[Date Prev][Date Next][Thread Prev][Thread Next][Date Index][Thread Index]
RE: Only nuclear power can now halt global warming
Finally a topic that I have some expertise in!
The glacier ice on Greenland (as well as other glaciers around the
world) got there as snow over thousands of years. The weight of the
snow compacts the lower layers into ice. Given enough weight, the
entire mass begins to flow like thick pancake batter. If a glacier
stays more or less in place, it means that the rate of flow into the
zone where it is melting is balanced with the rate at which
precipitation is adding weight to the source area. So, what happens
when temperatures rise, is that melting increases; and barring an
increase in snow precipitation, the glacier retreats (becomes smaller).
The water runs off into the ocean eventually.
Greenland's ice sheet is the big concern, but there are measurable
retreats of glaciers around the world, and each of these can contribute
to sea level changes.
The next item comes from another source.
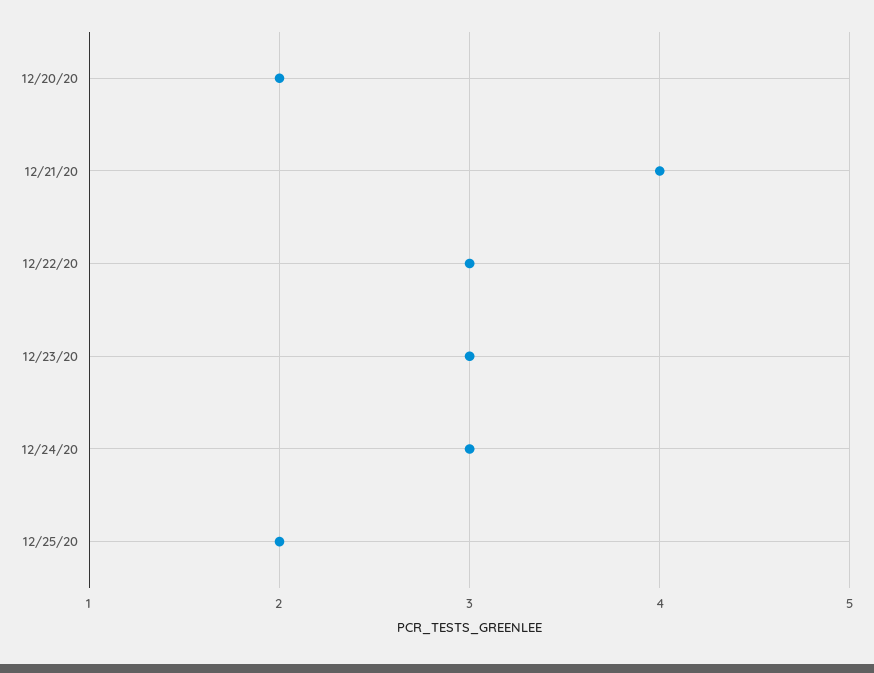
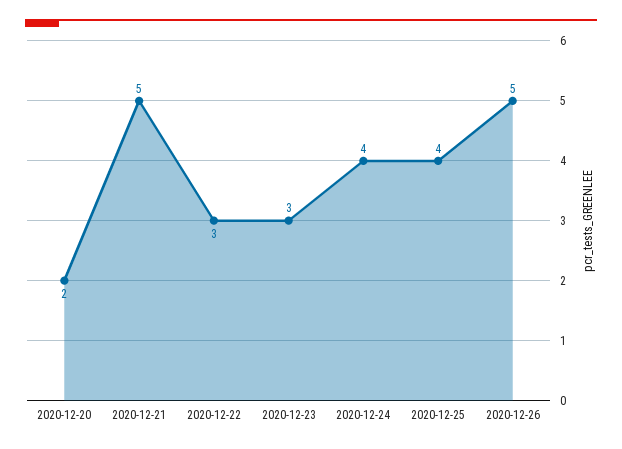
12/21/20: 4 -> 5
12/24/20: 3 -> 4
12/25/20: 2 -> 4
2020-12-26: none -> 5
If the Antarctic ice shelves break up due to
thinning and subsequent structural weaknesses, the theory is that the
ice cap can fail catastrophically (geologically speaking) due to loss of
the damming effect of the ice shelf.
Regarding initiation of the glacial cycles, these may have multiple and
interacting causes (solar, orbital, tectonic, disruption of ocean
currents, atmospheric changes, etc) and there is good evidence for
feedback cycles that strengthen and maintain a glacial or interglacial
state--until something tips the balance. There is geological evidence
for glacial cycles long before the formation of the Himalayas, when you
wouldn't recognize the continents on Earth.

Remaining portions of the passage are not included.